Tentang Luka

23 6 7
                                    

~*~

“Tapi non, kenapa bisa ada obat tidur di sini? Mana dosisnya tinggi lagi.”

“Mmm... itu bi, Yejin akhir-akhir ini banyak pikiran, tugas sekolah makin banyak jadi sering kesusahan buat tidur. Makanya aku beli buat bantu biar tidurnya cepet”

“Bener non?”

“Iya bener bi. Jangan bilang mama ya, nanti mama khawatir.”

“Mmm... iya non” Nami tampak ragu.

“Janji ya bi, jangan bilang mama?” Yejin memastikan.

“Iya, bibi janji”

“Ya udah non. Kalo gitu bibi mau lanjut kerja.”

“Iya bi, makasih ya bi.”

“Sama-sama non.”

Nami melanjutkan pekerjaan membersihkan kamar Yejin, setelahnya ia pun pamit dan berlalu meninggalkan tuannya. Sejujurnya Nami masih ragu dengan pernyataan Yejin. Ia menyadari ada hal yang aneh pada Yejin, namun untuk saat ini ia bencoba untuk percaya. Barangkali apa yang dikatakan Yejin memang benar. Tak mau berburuk sangka lebih lama ia pun kembali fokus pada pekerjaannya.

Seri sudah sejak tadi tidak ada di rumah. Begitu sampai di depan pintu rumah untuk mengantar kedua anaknya, ia pun memutuskan untuk langsung pergi ke tempat kerja. Waktu sudah menunjukkan pukul 12.00, jadi ia harus bergegas agar tidak terlambat karena jam opersionalnya sekitar pukul 12.45.

Saat ini Yejin masih ketar-ketir di kamar, ia sangat ceroboh meletakkan obat tidur itu di atas meja riasnya karena buru-buru berangkat untuk pergi ke pantai. Ia lupa untuk membawa obat itu kemana pun ia pergi atau minimal menyimpannya di tempat yang tidak akan dijangkau siapapun.

Yejin sangat takut jika nanti Nami tidak sengaja memberitahukan hal ini pada Seri. Sebenarnya hampir satu bulan ini ia secara rutin mengkonsumsi obat tidur. Meski Yejin tampak tegar dan selalu mampu menghadapi semua hal buruk menimpanya, siapa sangka jika ia menjadi gadis yang lemah di malam hari? Bahkan, ia bisa meminum dua sampai tiga obat itu sekaligus jika malamnya pikirannya benar-benar kacau.

Di sekolah mungkin Yejin masih bisa cuek dengan perlakuan buruk teman-temannya, bahkan hampir tidak ada air mata ia tumpahkan lagi sejak Irene dan gengnya terus-terusan merundungnya. Ia juga tertawa bahagia di depan ibu dan adiknya. Tapi, saat ia sedang sendiri? Siapa yang tahu jika di dalam ia perlahan hancur.

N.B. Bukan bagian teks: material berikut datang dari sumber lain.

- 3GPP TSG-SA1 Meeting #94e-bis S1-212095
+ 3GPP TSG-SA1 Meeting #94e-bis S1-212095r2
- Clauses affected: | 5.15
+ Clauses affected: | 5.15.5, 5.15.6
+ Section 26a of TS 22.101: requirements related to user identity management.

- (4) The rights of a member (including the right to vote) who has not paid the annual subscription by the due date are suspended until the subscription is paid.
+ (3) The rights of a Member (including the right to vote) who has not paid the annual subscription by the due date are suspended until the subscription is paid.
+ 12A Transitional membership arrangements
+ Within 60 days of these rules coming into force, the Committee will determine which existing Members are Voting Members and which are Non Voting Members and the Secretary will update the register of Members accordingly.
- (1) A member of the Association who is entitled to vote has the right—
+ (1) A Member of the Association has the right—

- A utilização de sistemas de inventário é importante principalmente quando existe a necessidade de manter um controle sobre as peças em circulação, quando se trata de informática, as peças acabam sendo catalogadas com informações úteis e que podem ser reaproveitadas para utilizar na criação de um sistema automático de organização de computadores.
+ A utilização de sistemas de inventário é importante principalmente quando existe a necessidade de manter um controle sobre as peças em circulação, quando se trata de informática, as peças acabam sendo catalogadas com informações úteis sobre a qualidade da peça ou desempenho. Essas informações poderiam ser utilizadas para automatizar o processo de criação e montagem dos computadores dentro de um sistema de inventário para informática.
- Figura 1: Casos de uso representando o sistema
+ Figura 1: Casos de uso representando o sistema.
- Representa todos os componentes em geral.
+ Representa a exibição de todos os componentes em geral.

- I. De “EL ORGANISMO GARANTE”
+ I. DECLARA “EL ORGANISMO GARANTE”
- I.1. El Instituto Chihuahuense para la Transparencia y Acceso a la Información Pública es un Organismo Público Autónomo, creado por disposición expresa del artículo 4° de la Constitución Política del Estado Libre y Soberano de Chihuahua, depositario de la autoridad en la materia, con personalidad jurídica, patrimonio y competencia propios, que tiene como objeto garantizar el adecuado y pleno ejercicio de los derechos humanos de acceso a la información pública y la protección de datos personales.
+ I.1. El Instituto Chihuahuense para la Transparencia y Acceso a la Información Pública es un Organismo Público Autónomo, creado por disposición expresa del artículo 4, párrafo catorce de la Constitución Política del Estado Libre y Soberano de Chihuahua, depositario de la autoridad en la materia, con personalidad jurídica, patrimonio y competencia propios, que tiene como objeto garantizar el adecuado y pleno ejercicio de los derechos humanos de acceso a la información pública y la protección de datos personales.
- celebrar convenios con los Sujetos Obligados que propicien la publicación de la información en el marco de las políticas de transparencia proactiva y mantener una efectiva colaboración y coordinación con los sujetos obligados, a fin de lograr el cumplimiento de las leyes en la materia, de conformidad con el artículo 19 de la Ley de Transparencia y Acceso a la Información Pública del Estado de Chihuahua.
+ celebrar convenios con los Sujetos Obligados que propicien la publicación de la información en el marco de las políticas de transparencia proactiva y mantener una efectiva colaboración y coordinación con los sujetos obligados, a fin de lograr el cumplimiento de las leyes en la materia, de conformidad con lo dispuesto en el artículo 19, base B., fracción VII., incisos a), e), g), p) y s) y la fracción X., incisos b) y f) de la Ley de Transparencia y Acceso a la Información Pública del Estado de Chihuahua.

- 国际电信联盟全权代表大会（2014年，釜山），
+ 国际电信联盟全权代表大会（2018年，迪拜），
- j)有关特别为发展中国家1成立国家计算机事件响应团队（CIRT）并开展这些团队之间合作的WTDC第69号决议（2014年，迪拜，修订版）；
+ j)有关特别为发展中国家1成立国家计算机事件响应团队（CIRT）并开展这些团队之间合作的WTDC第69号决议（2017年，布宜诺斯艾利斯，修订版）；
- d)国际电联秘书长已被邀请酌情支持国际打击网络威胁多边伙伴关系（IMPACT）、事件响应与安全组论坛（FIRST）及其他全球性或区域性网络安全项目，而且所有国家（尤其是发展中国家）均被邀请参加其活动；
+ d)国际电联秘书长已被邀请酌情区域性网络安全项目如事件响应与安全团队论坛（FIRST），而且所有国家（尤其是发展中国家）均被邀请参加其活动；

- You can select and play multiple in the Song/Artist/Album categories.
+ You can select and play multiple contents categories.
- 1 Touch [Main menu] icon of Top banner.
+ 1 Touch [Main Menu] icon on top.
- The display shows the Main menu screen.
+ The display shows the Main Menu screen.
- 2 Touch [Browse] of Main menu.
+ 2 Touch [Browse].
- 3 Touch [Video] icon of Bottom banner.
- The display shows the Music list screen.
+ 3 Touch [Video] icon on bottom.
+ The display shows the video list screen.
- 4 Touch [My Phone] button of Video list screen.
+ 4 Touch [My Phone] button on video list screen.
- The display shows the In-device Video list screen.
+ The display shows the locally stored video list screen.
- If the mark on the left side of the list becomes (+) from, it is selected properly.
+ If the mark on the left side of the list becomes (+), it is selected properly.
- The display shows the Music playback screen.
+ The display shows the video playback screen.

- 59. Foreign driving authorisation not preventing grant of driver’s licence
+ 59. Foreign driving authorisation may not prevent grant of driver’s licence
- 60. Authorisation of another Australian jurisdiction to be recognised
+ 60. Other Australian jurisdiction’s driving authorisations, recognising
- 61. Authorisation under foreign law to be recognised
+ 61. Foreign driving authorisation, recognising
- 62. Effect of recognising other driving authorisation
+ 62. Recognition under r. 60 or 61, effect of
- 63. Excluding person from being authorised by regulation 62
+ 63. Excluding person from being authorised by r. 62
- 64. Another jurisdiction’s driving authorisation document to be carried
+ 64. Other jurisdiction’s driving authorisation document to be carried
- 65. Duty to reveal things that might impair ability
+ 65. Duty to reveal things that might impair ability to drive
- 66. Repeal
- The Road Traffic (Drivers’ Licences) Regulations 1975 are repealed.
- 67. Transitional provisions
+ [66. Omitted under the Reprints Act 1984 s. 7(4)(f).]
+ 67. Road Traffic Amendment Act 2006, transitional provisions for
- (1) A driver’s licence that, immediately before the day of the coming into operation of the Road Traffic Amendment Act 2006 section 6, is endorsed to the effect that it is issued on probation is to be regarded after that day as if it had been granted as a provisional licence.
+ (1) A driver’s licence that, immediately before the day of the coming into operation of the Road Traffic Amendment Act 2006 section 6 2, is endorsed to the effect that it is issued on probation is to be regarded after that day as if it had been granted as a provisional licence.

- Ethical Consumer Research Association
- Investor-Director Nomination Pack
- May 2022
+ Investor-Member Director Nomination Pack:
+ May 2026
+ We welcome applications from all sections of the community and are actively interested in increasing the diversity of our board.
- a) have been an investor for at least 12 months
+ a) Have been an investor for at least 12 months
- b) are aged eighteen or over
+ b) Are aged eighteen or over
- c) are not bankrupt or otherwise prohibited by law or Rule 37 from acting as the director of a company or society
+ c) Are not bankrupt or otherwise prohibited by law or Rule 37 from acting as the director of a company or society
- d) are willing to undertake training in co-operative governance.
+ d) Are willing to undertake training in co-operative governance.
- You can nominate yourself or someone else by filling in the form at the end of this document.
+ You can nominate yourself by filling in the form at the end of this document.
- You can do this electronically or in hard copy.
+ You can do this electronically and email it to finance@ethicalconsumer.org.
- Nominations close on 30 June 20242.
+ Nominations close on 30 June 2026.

Siapa yang mengerti ia menangis dalam diam? Siapa yang bisa mendengar isaknya yang tertahan. Batinnya yang terus berteriak stop! Siapa yang mendengar dan memahami itu semua? Ia ingin mengadu pada Seri, tapi ia juga sadar beban ibunya jauh lebih banyak dari yang selama ini ia tanggung.

Mengadu pada Haechan? Ia benar. Yejin pernah sekali curhat tentang kehidupannya di sekolah pada adiknya itu. Ia bercerita sangat panjang karena tahu adiknya tidak akan pernah bisa mengerti keadaannya. Meski demikian, setidaknya itu membuatnya sedikit lega.

Yejin memutuskan untuk menggunakan obat tidur karena ia tidak tahan dengan isi kepalanya yang begitu berisik. Terlebih jika sewaktu-waktu ingatan tentang Namjoon kembali datang, dengan refleks ia akan memukul-mukul kedua sisi kepalanya dengan kepalan tangannya. Berharap dengan cara itu, Namjoon lekas pergi dari pikirannya.

Walau sebenarnya ia paham, jauh di dasar hatinya yang paling dalam ada kerinduan yang meronta agar bisa muncul ke permukaan. Namun, rasa kesal, sakit, marah, kecewa, bahkan benci menutupi celah kerinduan itu dengan rapat. Ia tak ingin merindukan sosok pembunuh itu. Begitulah, pikiran Yejin telah terdoktrin perlahan oleh teman-teman sekolahnya.